▶ **DIRECTIONS**: Your reply should consist only of the lines from the one with "- 4. how to" through the end of the entries, transcribed exactly. Pictures stay out.

━━━ RECORDED DATA ━━━

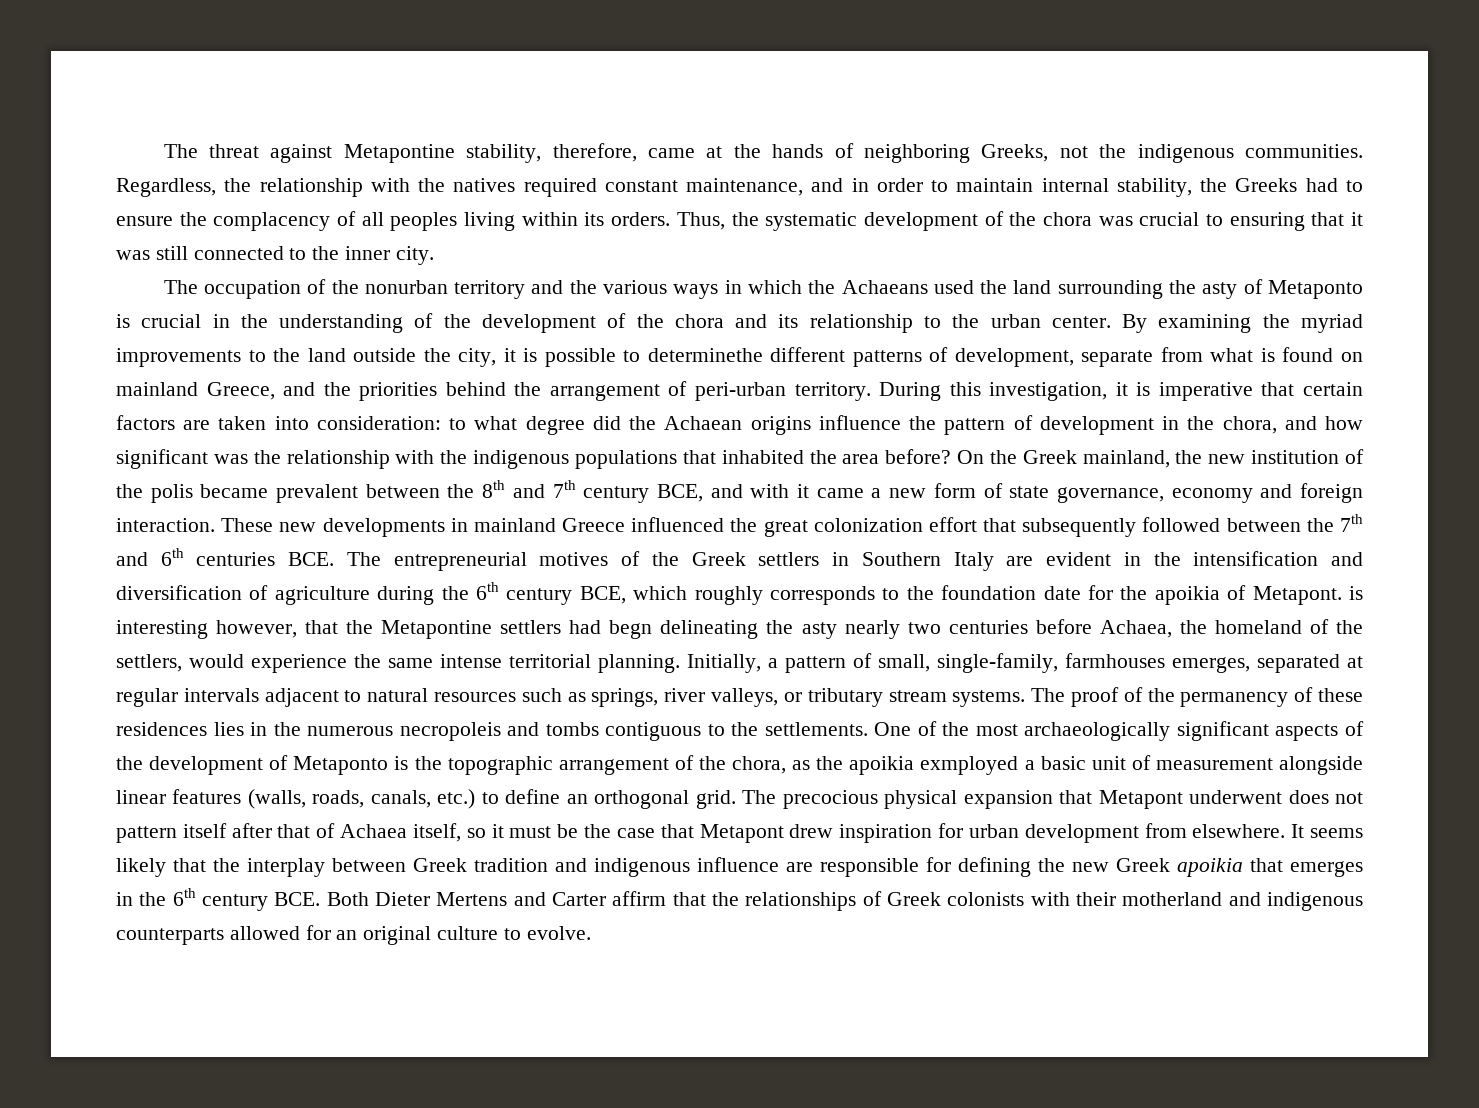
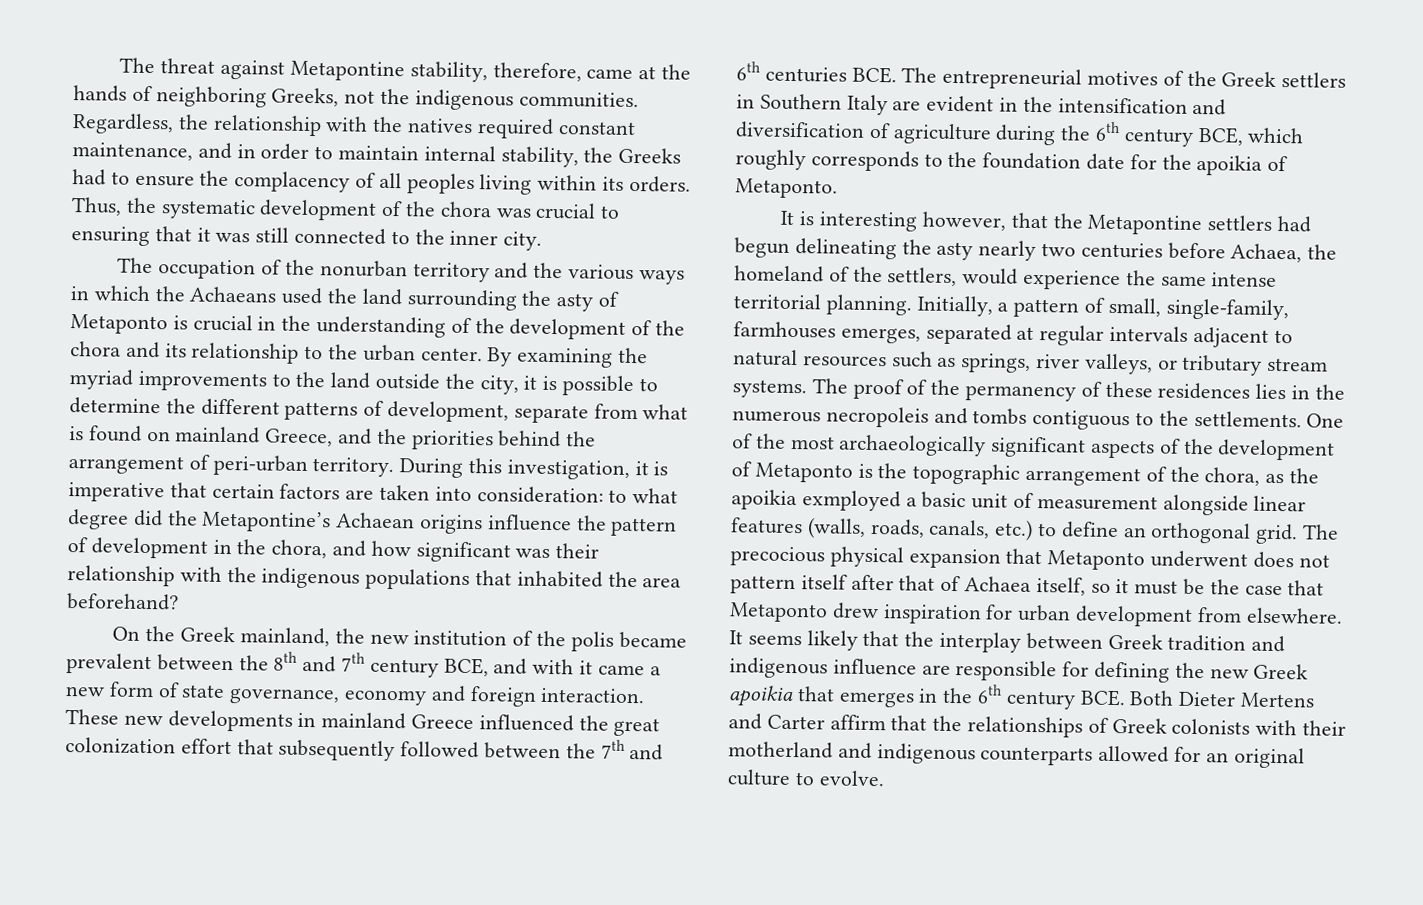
- By examining the myriad improvements to the land outside the city, it is possible to determinethe different patterns of development, separate from what is found on mainland Greece, and the priorities behind the arrangement of peri-urban territory.
+ By examining the myriad improvements to the land outside the city, it is possible to determine the different patterns of development, separate from what is found on mainland Greece, and the priorities behind the arrangement of peri-urban territory.
- to what degree did the Achaean origins influence the pattern of development in the chora, and how significant was the relationship with the indigenous populations that inhabited the area before? On the Greek mainland, the new institution of the polis became prevalent between the 8th and 7th century BCE, and with it came a new form of state governance, economy and foreign interaction.
+ to what degree did the Metapontine’s Achaean origins influence the pattern of development in the chora, and how significant was their relationship with the indigenous populations that inhabited the area beforehand?
+ On the Greek mainland, the new institution of the polis became prevalent between the 8th and 7th century BCE, and with it came a new form of state governance, economy and foreign interaction.
- These new developments in mainland Greece influenced the great colonization effort that subsequently followed between the 7th and 6th centuries BCE. The entrepreneurial motives of the Greek settlers in Southern Italy are evident in the intensification and diversification of agriculture during the 6th century BCE, which roughly corresponds to the foundation date for the apoikia of Metapont. is interesting however, that the Metapontine settlers had begn delineating the asty nearly two centuries before Achaea, the homeland of the settlers, would experience the same intense territorial planning.
+ These new developments in mainland Greece influenced the great colonization effort that subsequently followed between the 7th and 6th centuries BCE. The entrepreneurial motives of the Greek settlers in Southern Italy are evident in the intensification and diversification of agriculture during the 6th century BCE, which roughly corresponds to the foundation date for the apoikia of Metaponto.
+ It is interesting however, that the Metapontine settlers had begun delineating the asty nearly two centuries before Achaea, the homeland of the settlers, would experience the same intense territorial planning.
- The precocious physical expansion that Metapont underwent does not pattern itself after that of Achaea itself, so it must be the case that Metapont drew inspiration for urban development from elsewhere.
+ The precocious physical expansion that Metaponto underwent does not pattern itself after that of Achaea itself, so it must be the case that Metaponto drew inspiration for urban development from elsewhere.

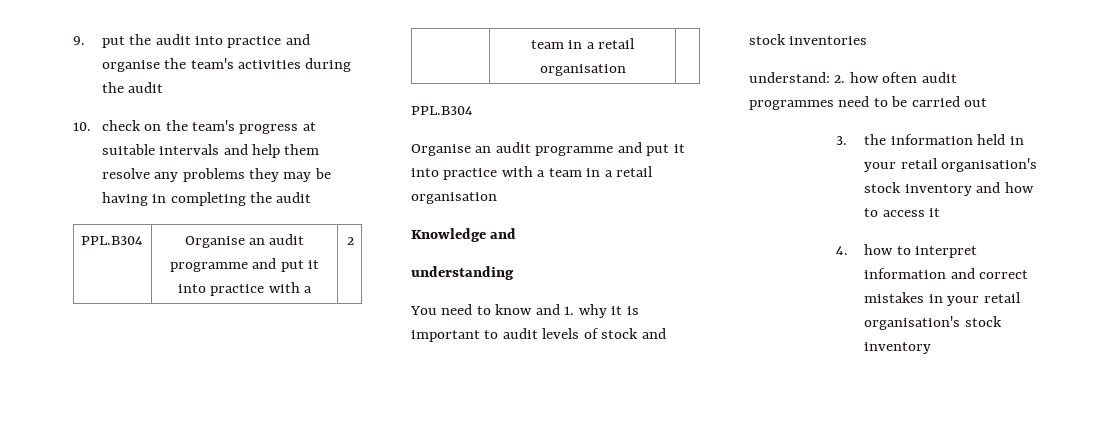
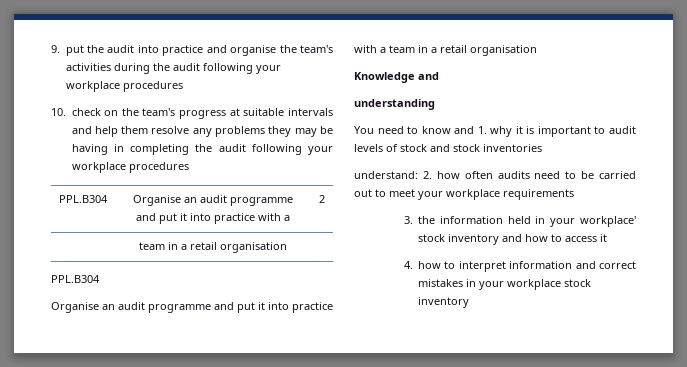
- 9. put the audit into practice and organise the team's activities during the audit
+ 9. put the audit into practice and organise the team's activities during the audit following your workplace procedures
- 10. check on the team's progress at suitable intervals and help them resolve any problems they may be having in completing the audit
+ 10. check on the team's progress at suitable intervals and help them resolve any problems they may be having in completing the audit following your workplace procedures
- understand: 2. how often audit programmes need to be carried out
+ understand: 2. how often audits need to be carried out to meet your workplace requirements
- 3. the information held in your retail organisation's stock inventory and how to access it
+ 3. the information held in your workplace' stock inventory and how to access it
- 4. how to interpret information and correct mistakes in your retail organisation's stock inventory
+ 4. how to interpret information and correct mistakes in your workplace stock inventory

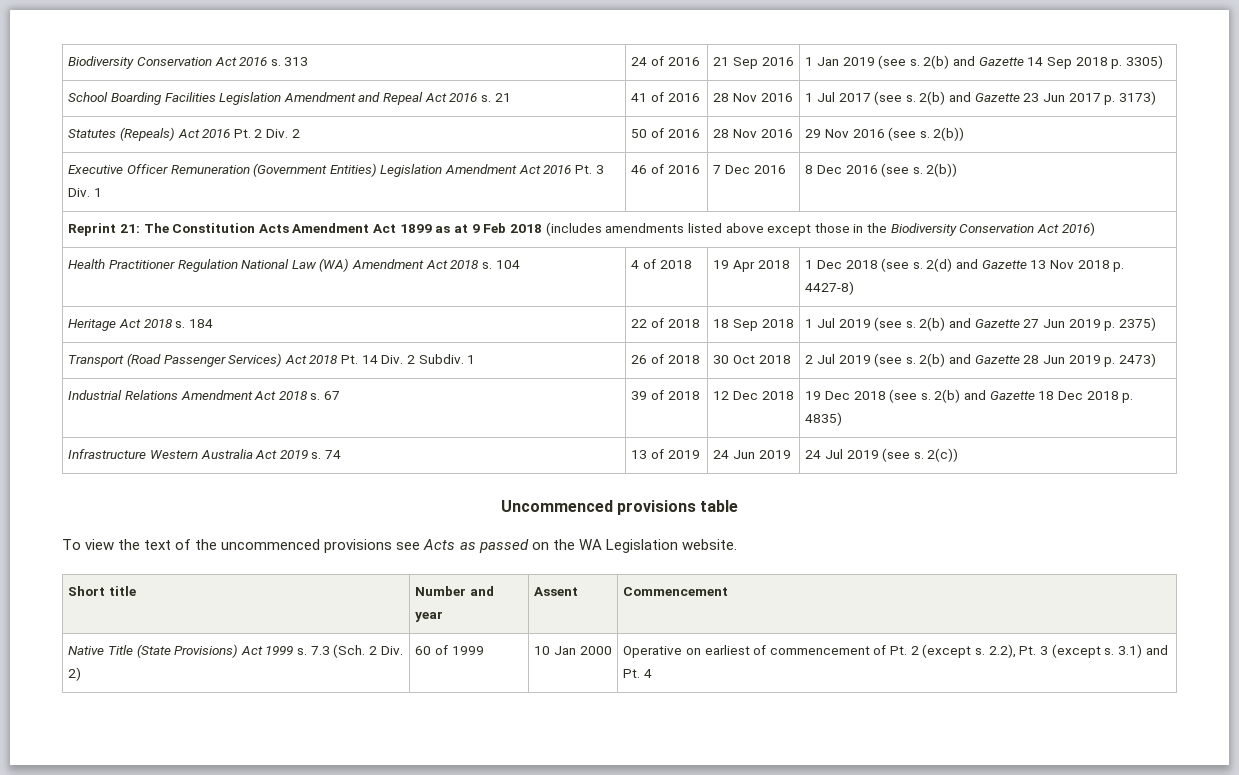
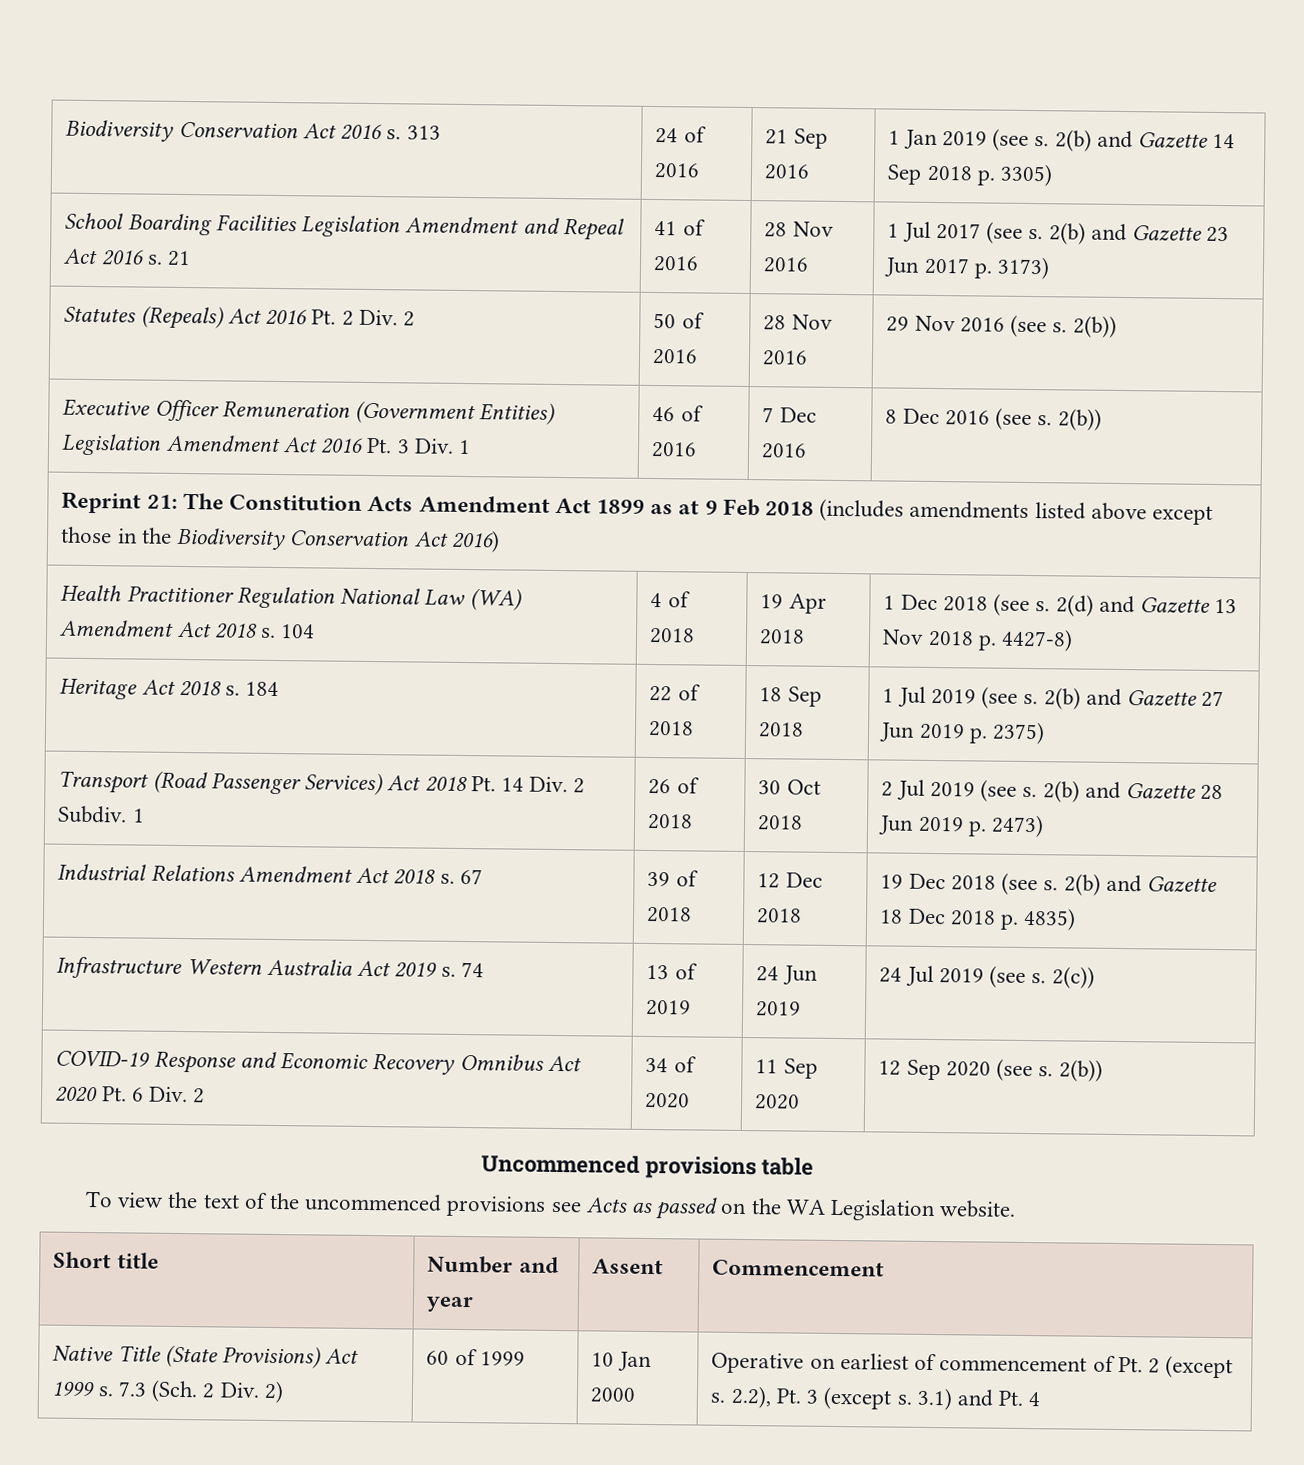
+ COVID-19 Response and Economic Recovery Omnibus Act 2020 Pt. 6 Div. 2 | 34 of 2020 | 11 Sep 2020 | 12 Sep 2020 (see s. 2(b))

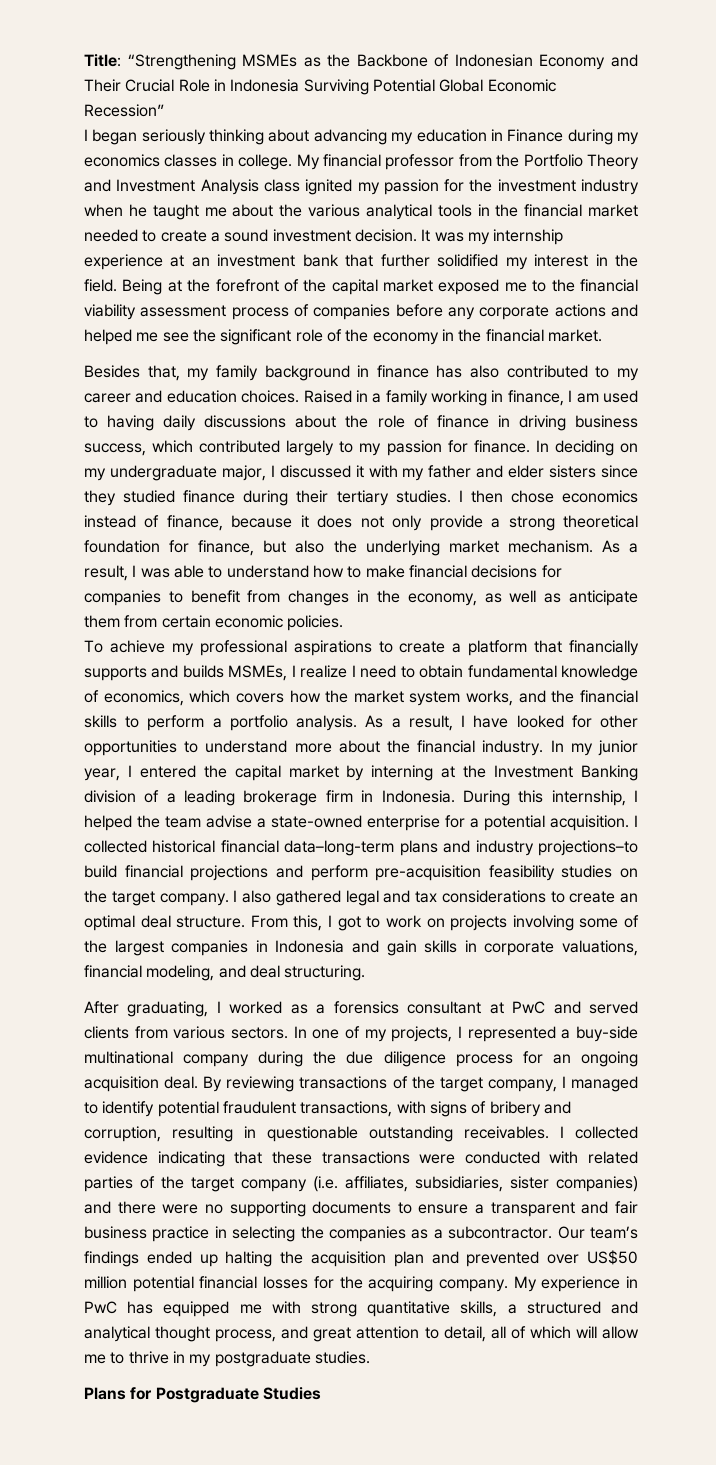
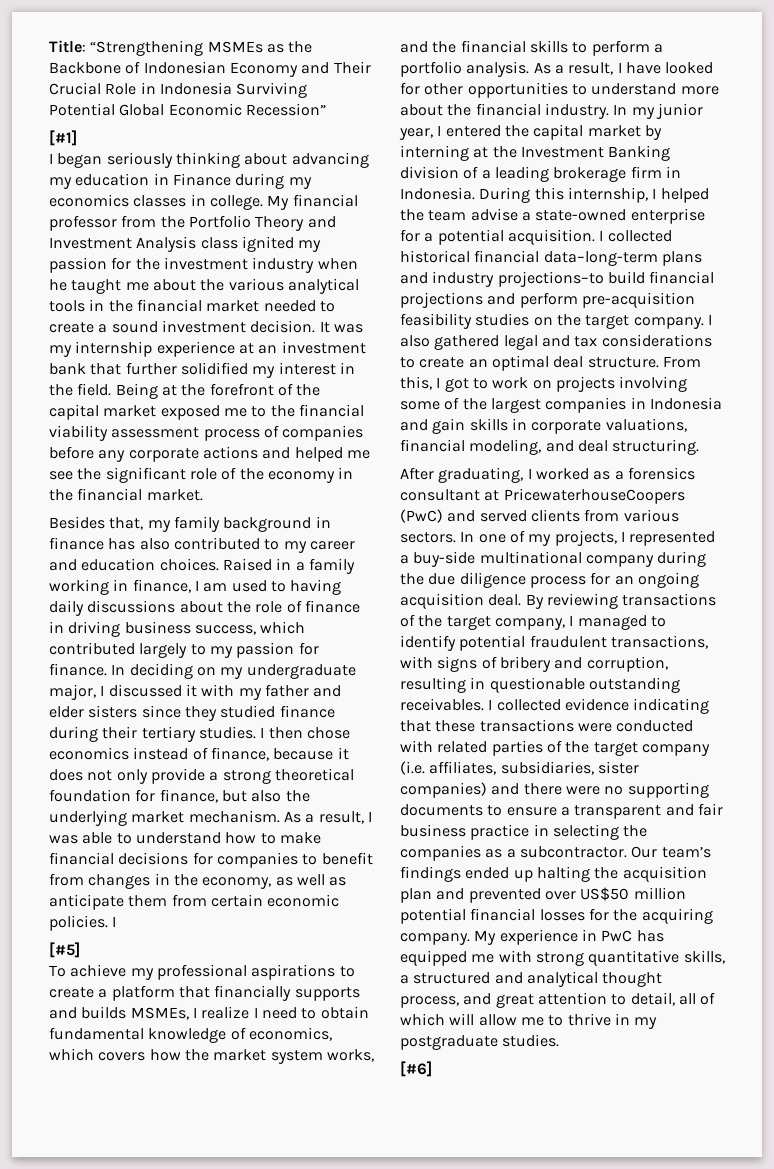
+ [#1]
- As a result, I was able to understand how to make financial decisions for companies to benefit from changes in the economy, as well as anticipate them from certain economic policies.
+ As a result, I was able to understand how to make financial decisions for companies to benefit from changes in the economy, as well as anticipate them from certain economic policies. I
+ [#5]
- After graduating, I worked as a forensics consultant at PwC and served clients from various sectors.
+ After graduating, I worked as a forensics consultant at PricewaterhouseCoopers (PwC) and served clients from various sectors.
- Plans for Postgraduate Studies
+ [#6]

━━━

▶ **RESPONSE BELOW**:
- 4. how to interpret information and correct mistakes in your retail organisation's stock inventory
+ 4. how to interpret information and correct mistakes in your workplace stock inventory

+ COVID-19 Response and Economic Recovery Omnibus Act 2020 Pt. 6 Div. 2 | 34 of 2020 | 11 Sep 2020 | 12 Sep 2020 (see s. 2(b))

+ [#1]
- As a result, I was able to understand how to make financial decisions for companies to benefit from changes in the economy, as well as anticipate them from certain economic policies.
+ As a result, I was able to understand how to make financial decisions for companies to benefit from changes in the economy, as well as anticipate them from certain economic policies. I
+ [#5]
- After graduating, I worked as a forensics consultant at PwC and served clients from various sectors.
+ After graduating, I worked as a forensics consultant at PricewaterhouseCoopers (PwC) and served clients from various sectors.
- Plans for Postgraduate Studies
+ [#6]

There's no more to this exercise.